= Madrasa Al-Bangaliyyah =

Islamic institutes in Hejaz patronised by Sultans of Bengal

The Bangaliyyah Madrasah (المدرسة البنغالية), refers to the madrasas constructed in Hejaz during the 14th-15th century by the Sultans of Bengal. Part of a history of interactions between the Bengal Sultanate and Sharifate of Makkah, an account of these can be found in the Tarikh Makkah Sharif ("History of Makkah Sharif").

==History==
===Ghiyathiyyah madrasas===
Sultan Ghiyathuddin Azam Shah founded two institutes in Makkah and Madinah during his reign in Bengal from 1390 to 1411. The Madrasah as-Sultaniyyah al-Ghiyathiyyah al-Banjaliyah (المدرسة السلطانية الغياثية البنغالية) of Makkah was located near the gate of Umm Hani of Masjid al-Haram. Construction began in Ramadan 1411 CE and was completed in 1412 CE. It was the first madrasa in Makkah to teach all four madhhabs. The Hanafi and Shafiʽi school had twenty students each, while the Hanbali and Maliki schools had ten students each. The contemporary Arab scholar Taqi al-Din Muhammad ibn Ahmad al-Fasi worked in this madrasa as teacher of Maliki fiqh and other teachers, included Jamal ad-Din Qarshi, Shihab ad-Din Saghani, Muhy ad-Din Fasi, Abul Hasan al-Haskafi and the Shibi family.
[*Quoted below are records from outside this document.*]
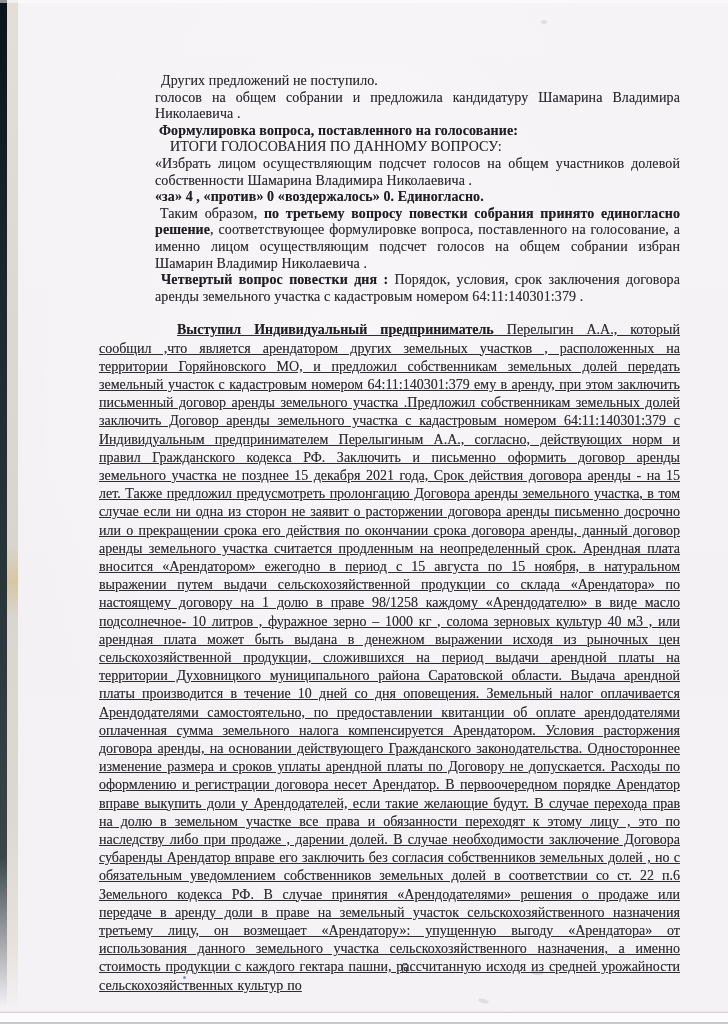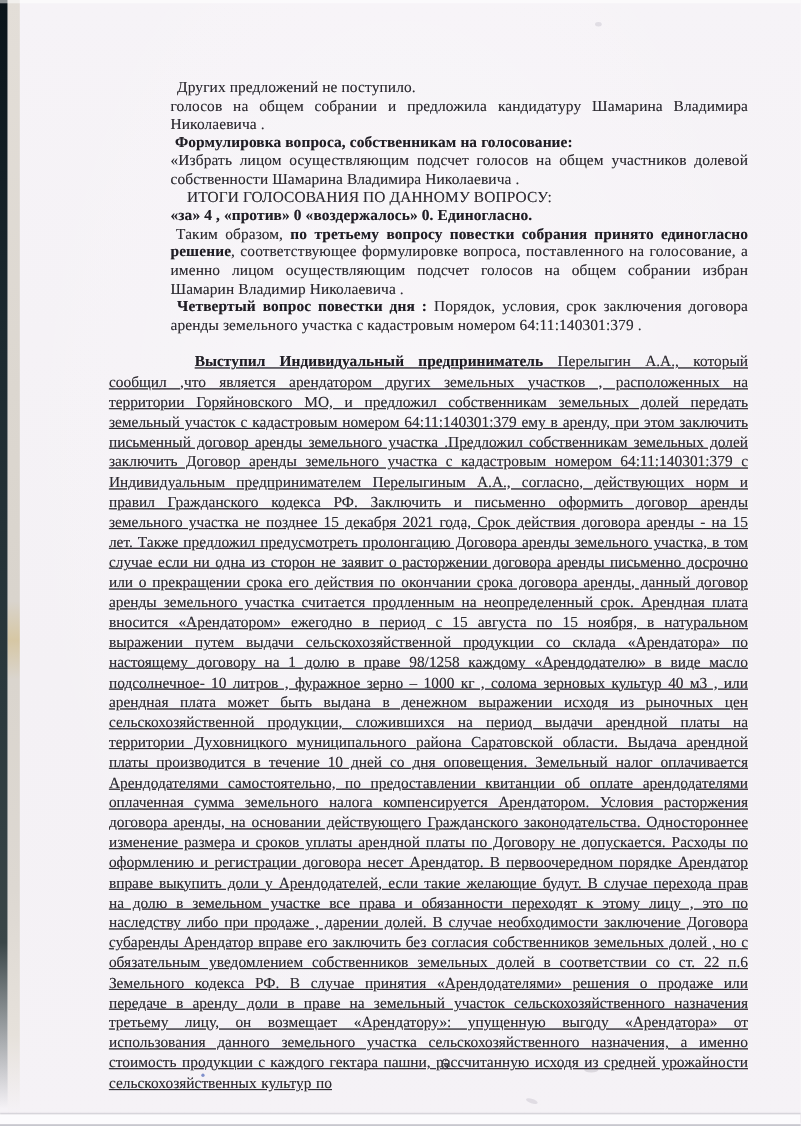--- a/index.html
+++ b/index.html
@@ -96,7 +96,7 @@
     <div class="section resolution-block">
       <p class="para" style="text-indent: 6px;"><span>Других предложений  не поступило.</span></p>
       <p class="para" style="text-indent: 0px;"><span>голосов на общем    собрании и предложила кандидатуру   Шамарина   Владимира Николаевича .</span></p>
-      <p class="para" style="text-indent: 4px;"><b>Формулировка вопроса, собственникам на голосование:</b></p>
+      <p class="para" style="text-indent: 4px;"><b>Формулировка вопроса, поставленного на голосование:</b></p>
       <p class="para" style="text-indent: 0px;"><span>«Избрать  лицом осуществляющим   подсчет голосов на общем   участников долевой собственности  Шамарина Владимира  Николаевича .</span></p>
       <p class="para" style="text-indent: 15px;"><span>ИТОГИ ГОЛОСОВАНИЯ ПО ДАННОМУ  ВОПРОСУ:</span></p>
       <p class="para" style="text-indent: 0px;"><b>«за»   4 , «против»   0  «воздержалось»   0. Единогласно.</b></p>

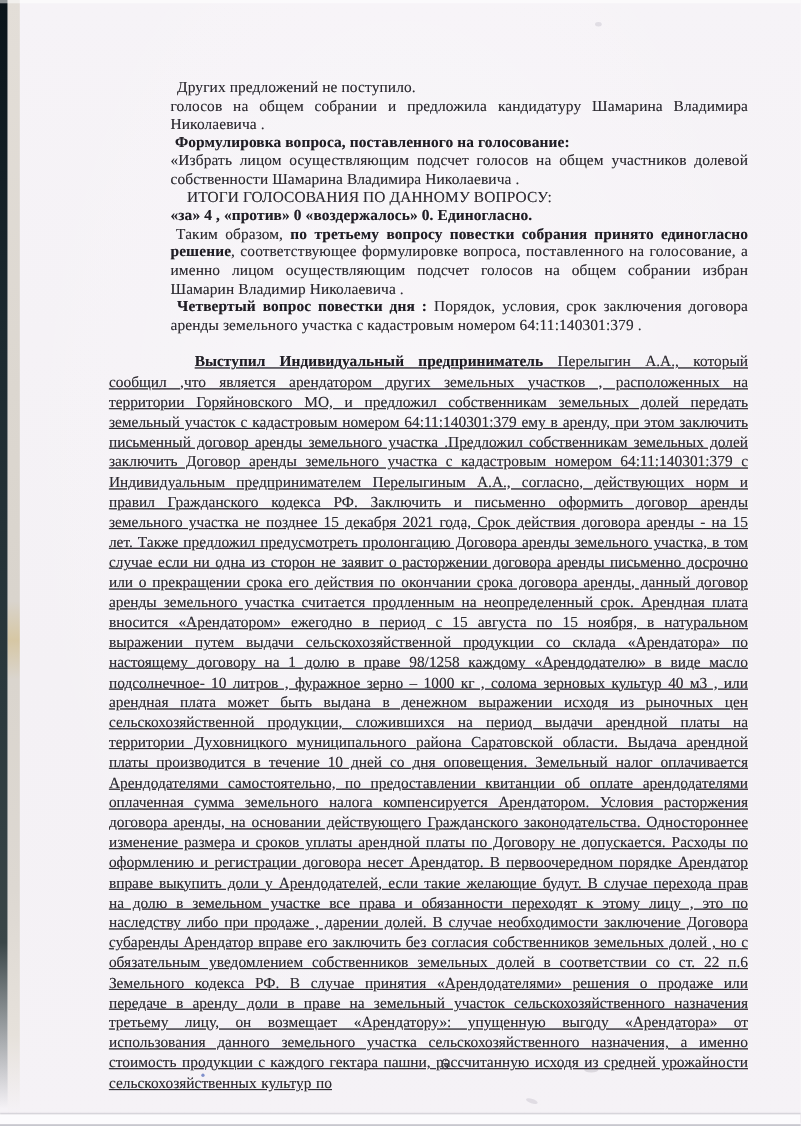--- a/index.html
+++ b/index.html
@@ -97,8 +97,8 @@
       <p class="para" style="text-indent: 6px;"><span>Других предложений  не поступило.</span></p>
       <p class="para" style="text-indent: 0px;"><span>голосов на общем    собрании и предложила кандидатуру   Шамарина   Владимира Николаевича .</span></p>
       <p class="para" style="text-indent: 4px;"><b>Формулировка вопроса, поставленного на голосование:</b></p>
+      <p class="para" style="text-indent: 15px;"><span>ИТОГИ ГОЛОСОВАНИЯ ПО ДАННОМУ  ВОПРОСУ:</span></p>
       <p class="para" style="text-indent: 0px;"><span>«Избрать  лицом осуществляющим   подсчет голосов на общем   участников долевой собственности  Шамарина Владимира  Николаевича .</span></p>
-      <p class="para" style="text-indent: 15px;"><span>ИТОГИ ГОЛОСОВАНИЯ ПО ДАННОМУ  ВОПРОСУ:</span></p>
       <p class="para" style="text-indent: 0px;"><b>«за»   4 , «против»   0  «воздержалось»   0. Единогласно.</b></p>
       <p class="para" style="text-indent: 5px;"><span>Таким образом, </span><b>по третьему вопросу повестки собрания принято единогласно решение</b><span>, соответствующее формулировке  вопроса, поставленного на голосование, а именно  лицом  осуществляющим  подсчет  голосов  на  общем  собрании      избран Шамарин  Владимир  Николаевича .</span></p>
       <p class="para" style="text-indent: 6px;"><b>Четвертый  вопрос   повестки дня : </b><span>Порядок, условия, срок  заключения  договора аренды  земельного  участка  с    кадастровым  номером   64:11:140301:379 .</span></p>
The Ghiyathiyyah of Madinah Tayyibah was situated near Bab as-Salam in Al-Masjid an-Nabawi. The Sultan also commissioned money to buy property for establishing and to maintain both of these institutes. He sent a lot of money to repair the Arafat Stream. However, the Sharif of Makkah, Hasan ibn Ajlan, decided to use the money given by the Sultan for another project instead. The madrasas were said to be the best institutions in the region during this period.

===Later madrasas===
A later Bengali sultan, Jalaluddin Muhammad Shah, had good relations with Barakat ibn Hasan, the Sharif of Makkah, sent him presents and robes of honour. The Sultan gained permission from the Sharif to construct a madrasah in the city of Makkah. He is also said to have constructed a madrasah in Madinah between 1428 and 1431.